Some MDR efflux pump genes can be transferred between bacteria through plasmids. An example of this are genes coding for novel tripartite resistance nodulation division (RND) pump and genes encoding for the antibiotic‐targeting enzyme New Delhi metallo‐β‐lactamase 1 (NDM‐1) were found to be carried on a plasmid therefore, antimicrobial resistance can be transferred between bacteria. P. aeruginosa and S. aureus, which overexpress drug pumps, were isolated from patients with systemic infections.
Modifying the antibiotic target:
Ineffective target binding and inhibiting antibiotics can be achieved through conformational changes due to spontaneous mutations or post‐translational modifications of an antibiotic target molecule. In S.aureus, resistance to ciprofloxacin occurs due to single amino acid changes near the active site tyrosine of the bacterial type II topoisomerase enzymes, DNA gyrase GyrA or DNA topoisomerase IV ParC, which is known as quinolone resistance determining region (QRDR). If Rifampicin is used alone as a monotherapy, resistance develops rapidly in methicillin‐resistant S. aureus (MRSA) through mutations in the gene encoding for the β‐subunit of the DNA‐dependent RNA polymerase (RpoB) leading to the decreased affinity for rifampicin and therefore, rapidly developing resistance.
Inactivating antibiotic:
Resistance can occur through direct modifications of antibiotics. Transfer of chemical groups to vulnerable sites, inhibiting target binding, and direct destruction by hydrolysis can cause antibiotic resistance.Adding a chemical group (e.g., ribitoyl, nucleotidyl, phosphate, and acyl groups) leads to steric hindrance and inactivation of antibiotics. Aminoglycosides are examples of this antibiotic inactivation mechanism due to the large molecules of aminoglycosides with multiple exposed hydroxyl and amide groups. In China, an isolated genomic island from chickens found in Campylobacter coli harbours genes for six aminoglycoside‐modifying enzymes showing resistance to aminoglycosides, including gentamicin.
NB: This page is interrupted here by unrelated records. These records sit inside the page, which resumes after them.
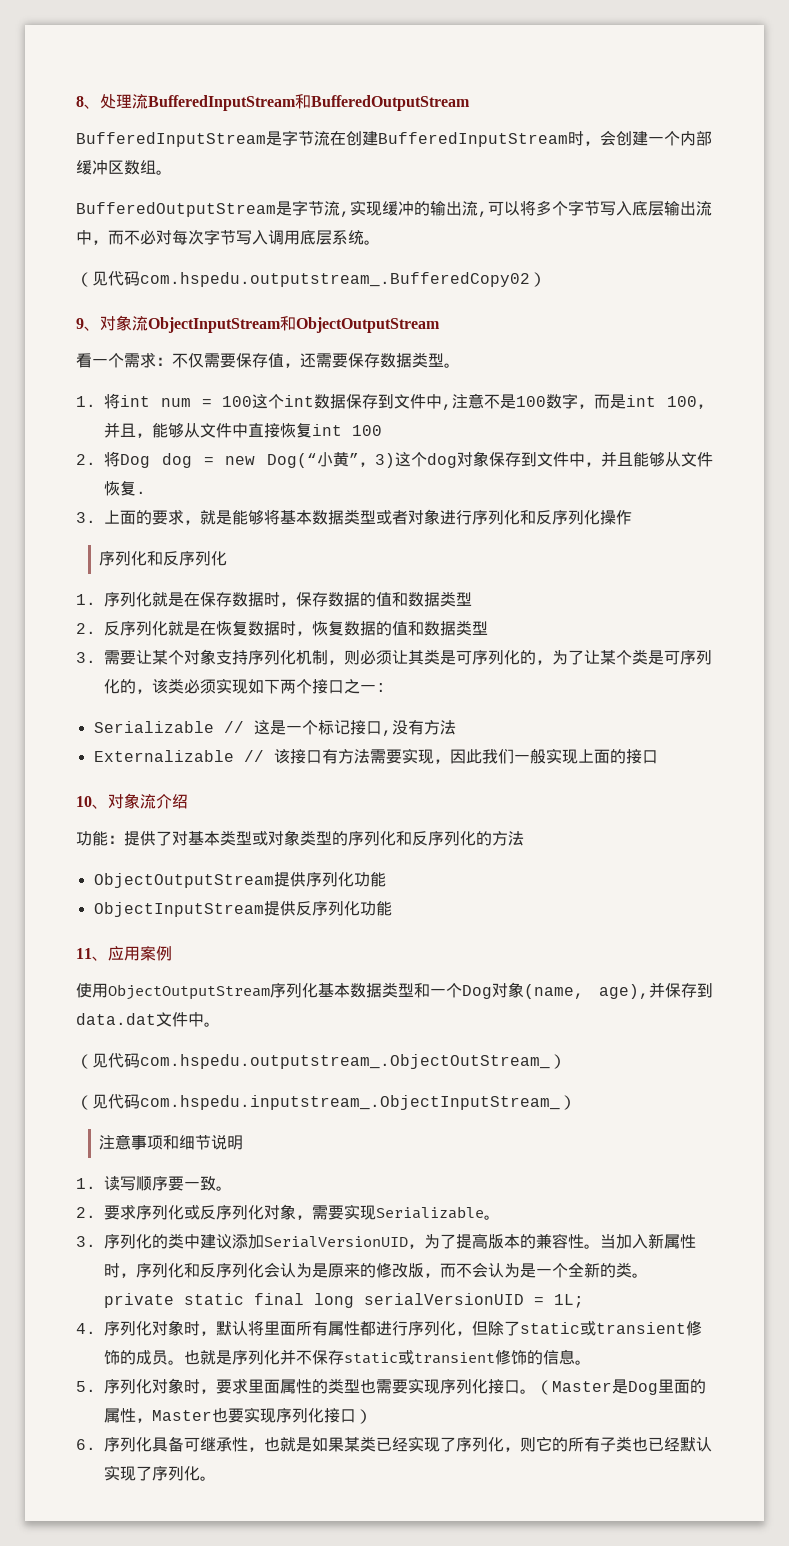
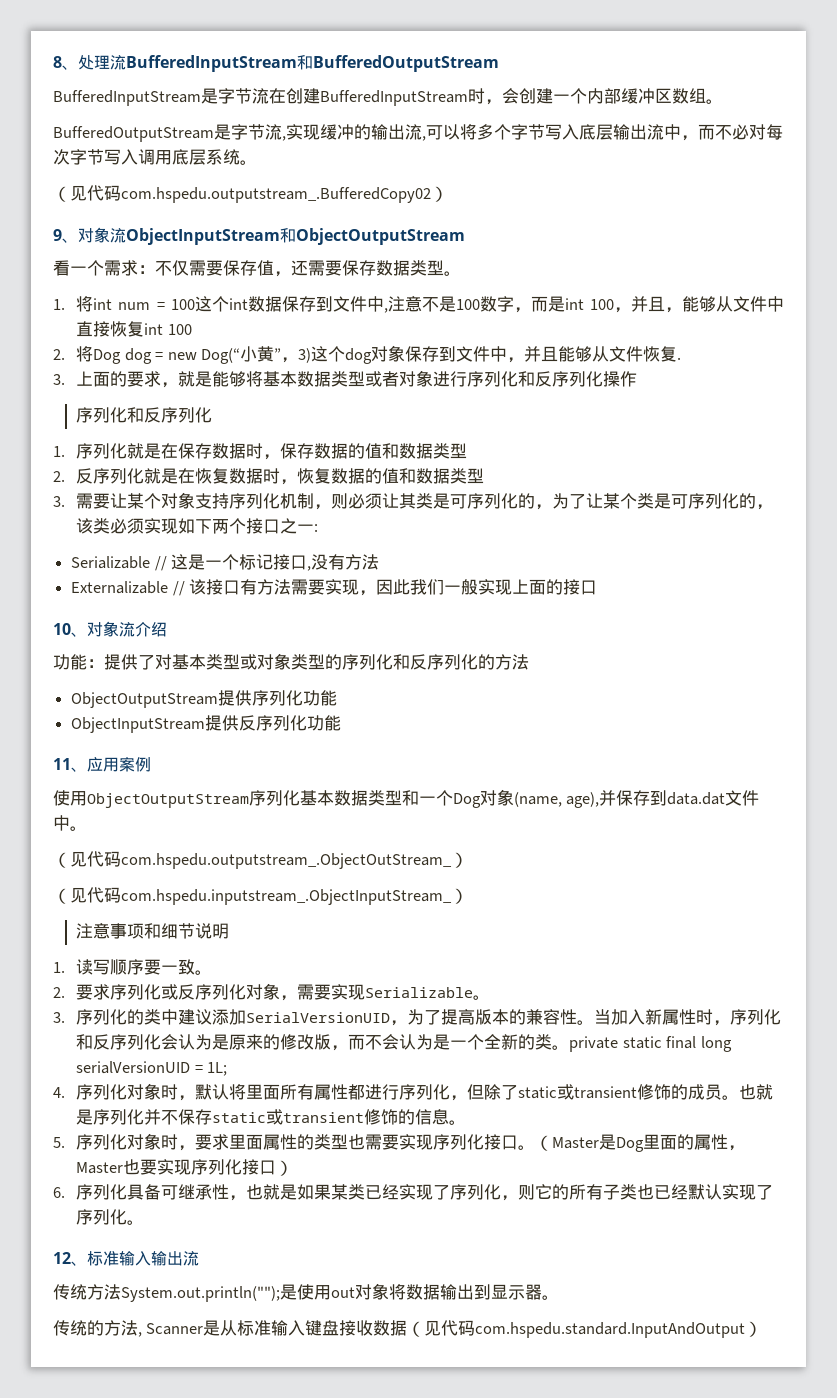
+ 12、标准输入输出流
+ 传统方法System.out.println("");是使用out对象将数据输出到显示器。
+ 传统的方法, Scanner是从标准输入键盘接收数据（见代码com.hspedu.standard.InputAndOutput）

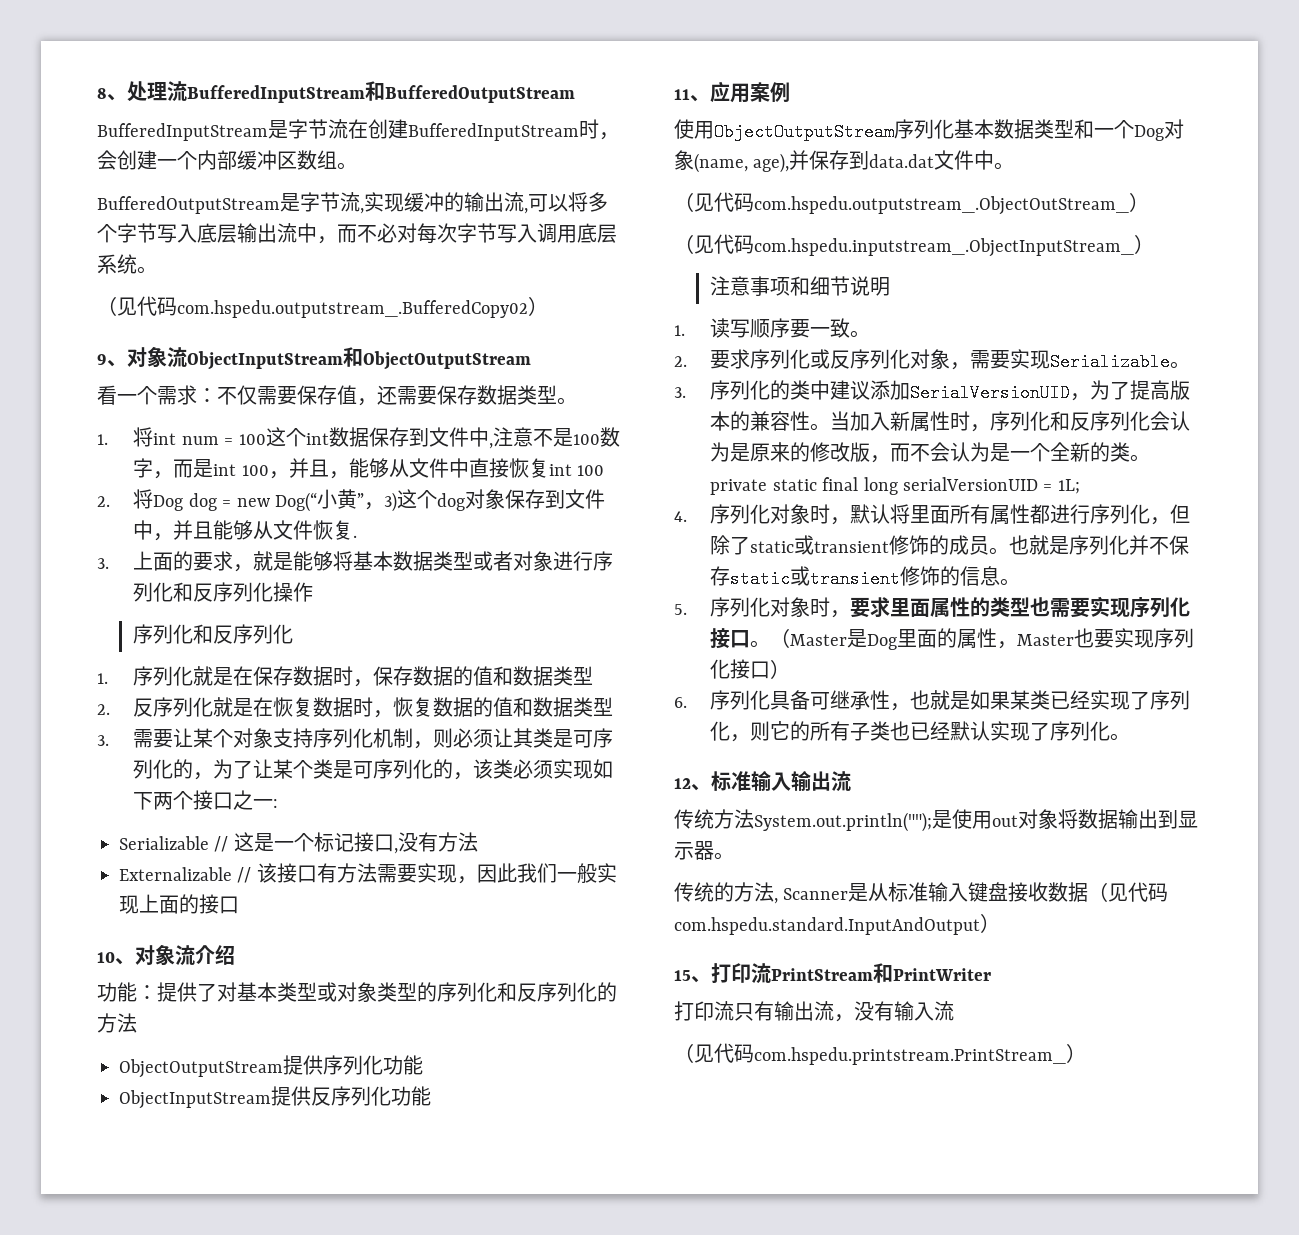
+ 15、打印流PrintStream和PrintWriter
+ 打印流只有输出流，没有输入流
+ （见代码com.hspedu.printstream.PrintStream_）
The evolution of a wide range of enzymes that can inactivate antibiotics has occurred due to the development of new derivatives of already-known antibiotic classes. An example of this is that early β‐lactamases were active against the 1st‐generation β‐lactams, followed by extended‐spectrum β‐lactamases (ESBLs) that can hydrolyse extended‐spectrum oxyimino cephalosporins (e.g., cefmenoxime, cefuroxime, ceftriaxone, and cefotaxime).
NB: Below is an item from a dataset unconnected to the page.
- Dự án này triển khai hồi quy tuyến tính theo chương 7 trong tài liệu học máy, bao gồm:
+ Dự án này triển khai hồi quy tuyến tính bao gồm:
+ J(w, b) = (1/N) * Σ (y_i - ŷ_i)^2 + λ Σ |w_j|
Increasing the use of carbapenems and increasing the number of bacteria carrying ESBL genes resulted in the emergence of carbapenemase‐producing strains. A variety of β‐lactams can be inactivated by carbapenemases such as extended‐spectrum cephalosporins, and many carbapenemase‐genes being carried on plasmids and found in K. pneumoniae, Acinetobacter baumannii, Enterobacteriaceae, and P. aeruginosa.
References:
(1) Huemer M, Mairpady Shambat S, Brugger SD, Zinkernagel AS. Antibiotic resistance and persistence-Implications for human health and treatment perspectives. EMBO Rep. 2020 Dec 3;21(12):e51034.https://www.ncbi.nlm.nih.gov/pmc/articles/PMC7726816/
(2) Ghosh D, Veeraraghavan B, Elangovan R, Vivekanandan P. Antibiotic Resistance and Epigenetics: More to It than Meets the Eye. Antimicrob Agents Chemother. 2020 Jan 27;64(2):e02225-19.
https://www.ncbi.nlm.nih.gov/pmc/articles/PMC6985748/
(3) Ventola CL. The antibiotic resistance crisis: part 1: causes and threats. P T. 2015 Apr;40(4):277-83.